> EXCERPTED DATA
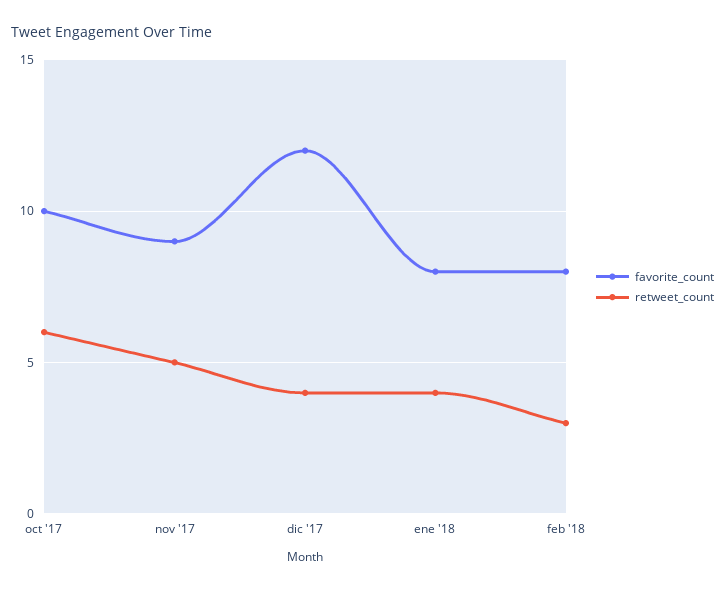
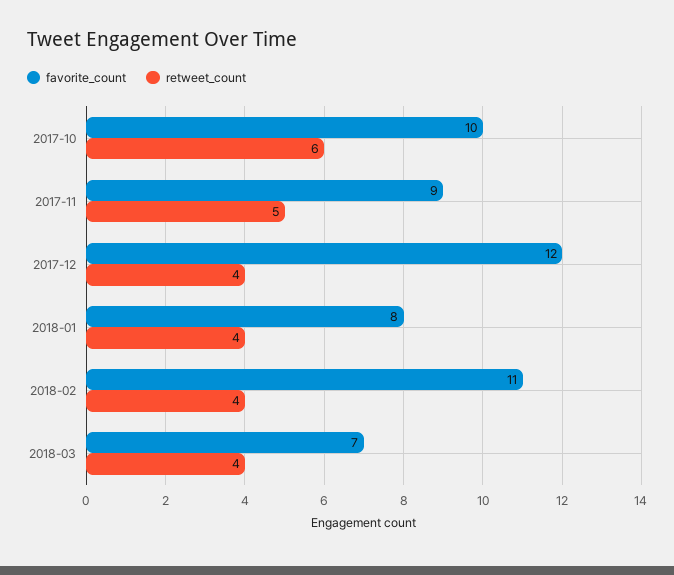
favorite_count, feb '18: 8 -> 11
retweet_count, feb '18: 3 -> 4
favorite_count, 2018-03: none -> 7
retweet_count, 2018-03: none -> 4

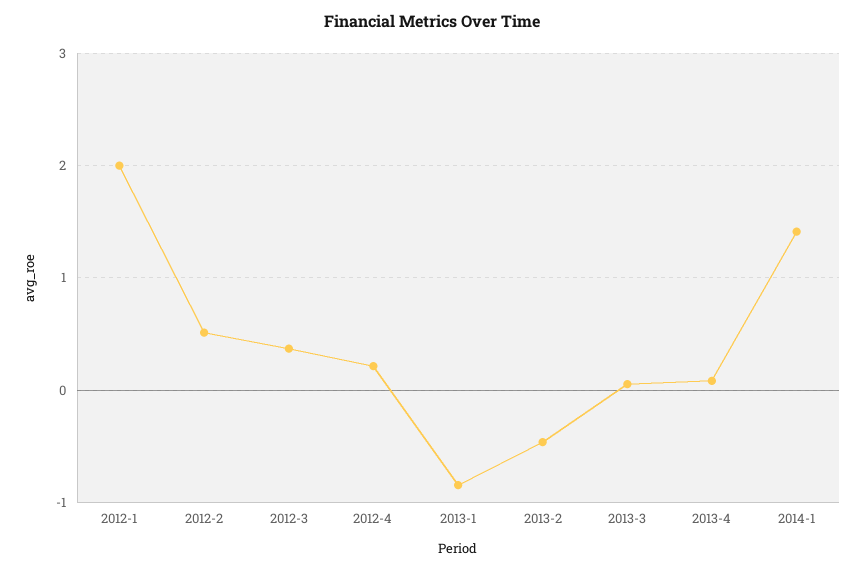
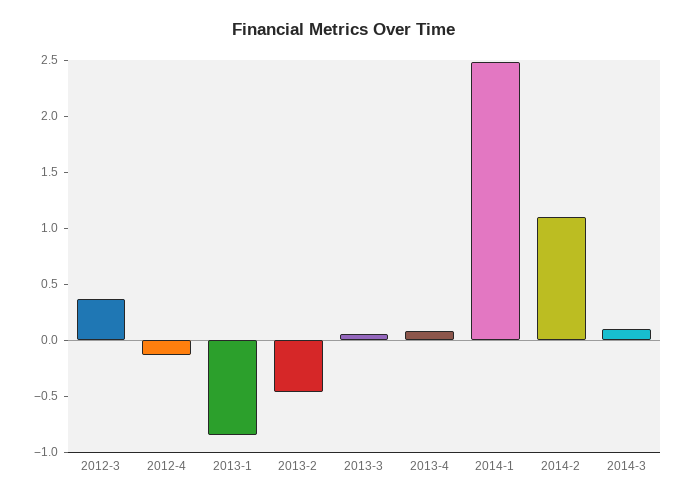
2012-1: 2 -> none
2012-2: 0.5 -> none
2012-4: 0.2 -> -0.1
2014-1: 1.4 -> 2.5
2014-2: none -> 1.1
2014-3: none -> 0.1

--

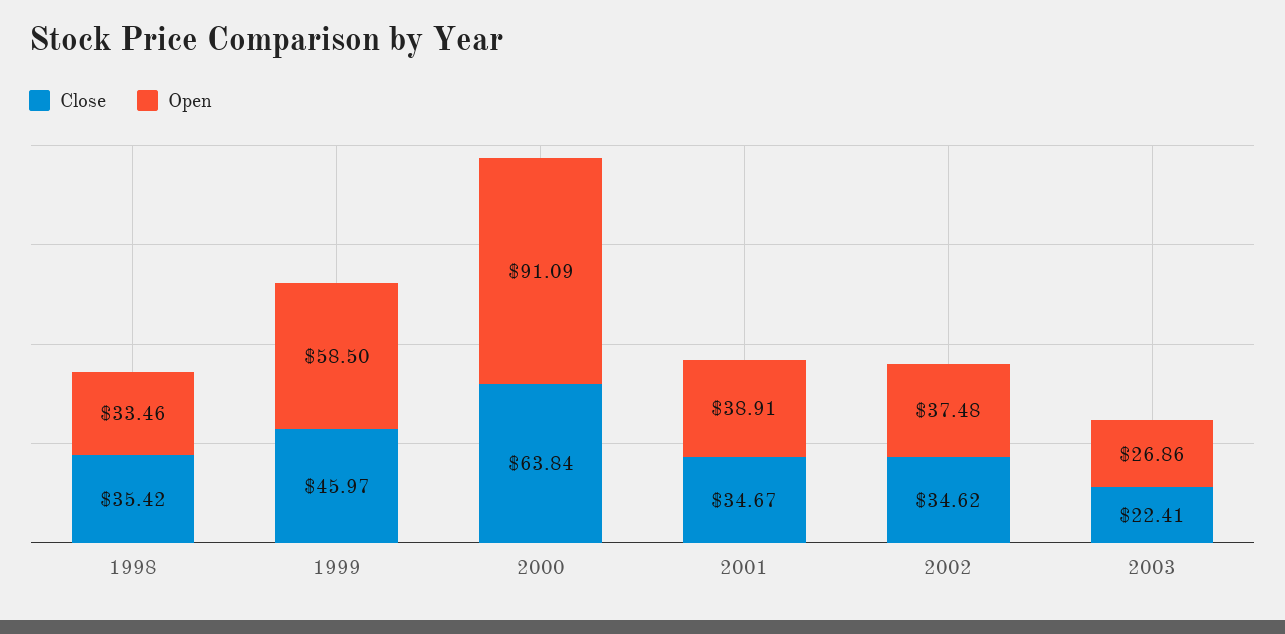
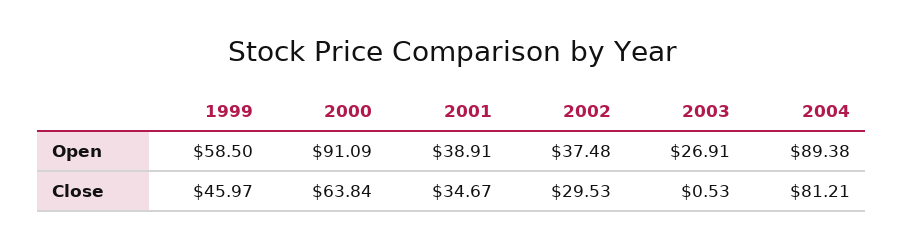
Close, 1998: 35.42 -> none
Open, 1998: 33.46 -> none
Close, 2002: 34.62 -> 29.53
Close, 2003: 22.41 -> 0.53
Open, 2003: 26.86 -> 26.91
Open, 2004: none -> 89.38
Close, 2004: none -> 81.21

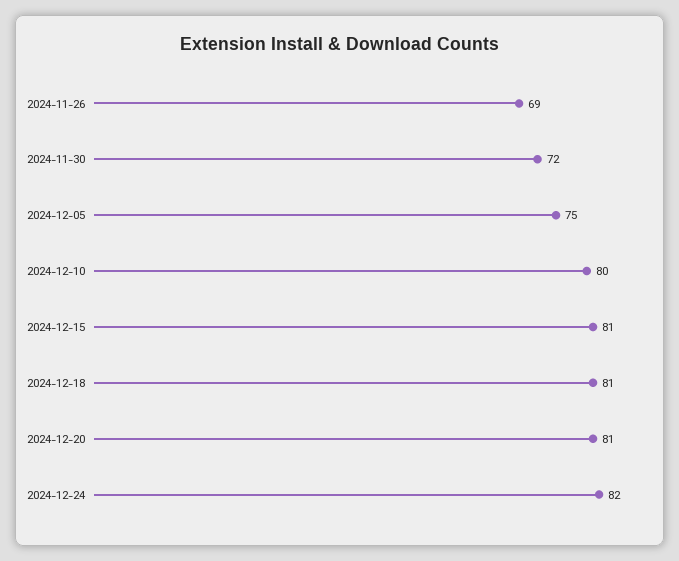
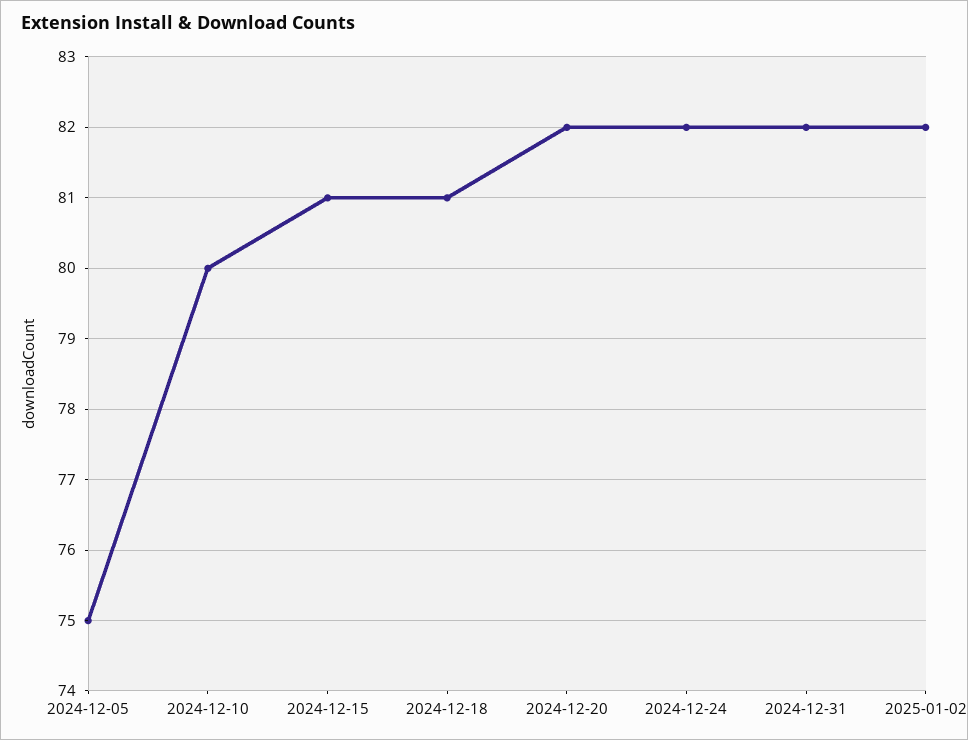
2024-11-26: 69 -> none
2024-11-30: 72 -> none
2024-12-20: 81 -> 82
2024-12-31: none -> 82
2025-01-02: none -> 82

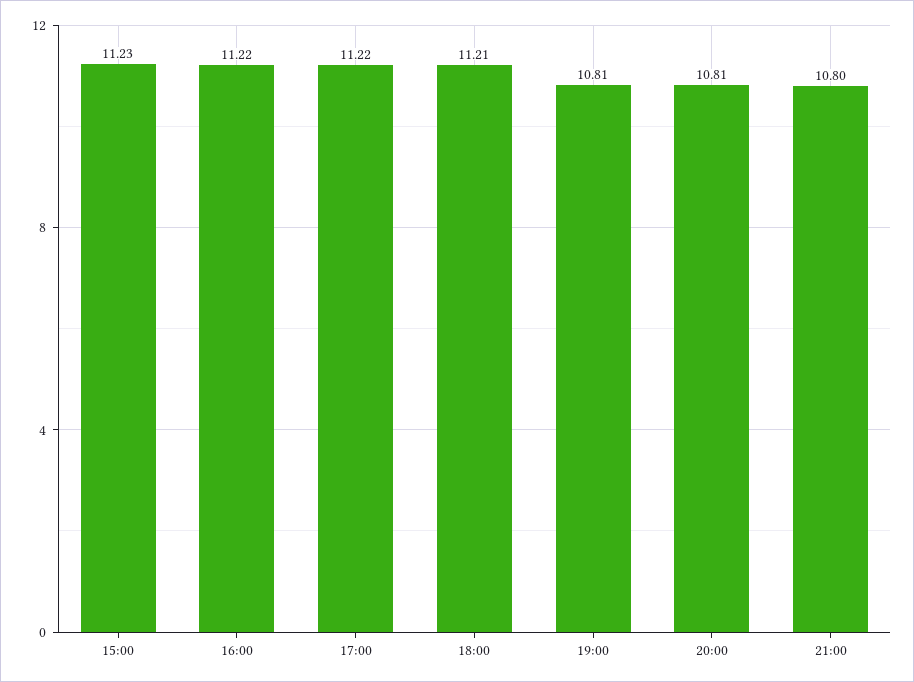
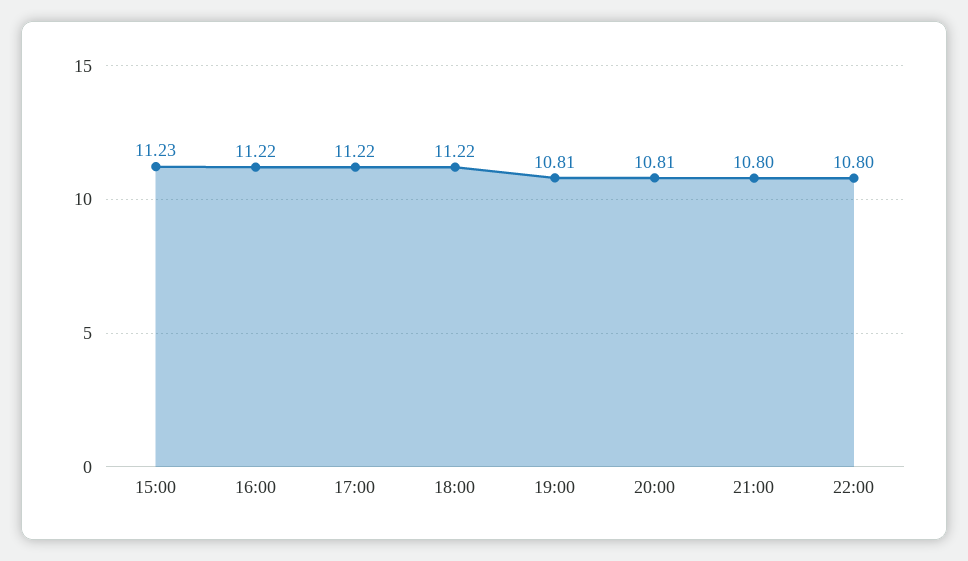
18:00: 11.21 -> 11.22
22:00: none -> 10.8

> WHAT IS REQUIRED
Using the data above, print only the lines starting at the one with "favorite_count, feb '18: 8 -> 11" and ending at the one with "2014-3: none -> 0.1", exactly as they stand, minus the pictures.

> ANSWER BOX
favorite_count, feb '18: 8 -> 11
retweet_count, feb '18: 3 -> 4
favorite_count, 2018-03: none -> 7
retweet_count, 2018-03: none -> 4

2012-1: 2 -> none
2012-2: 0.5 -> none
2012-4: 0.2 -> -0.1
2014-1: 1.4 -> 2.5
2014-2: none -> 1.1
2014-3: none -> 0.1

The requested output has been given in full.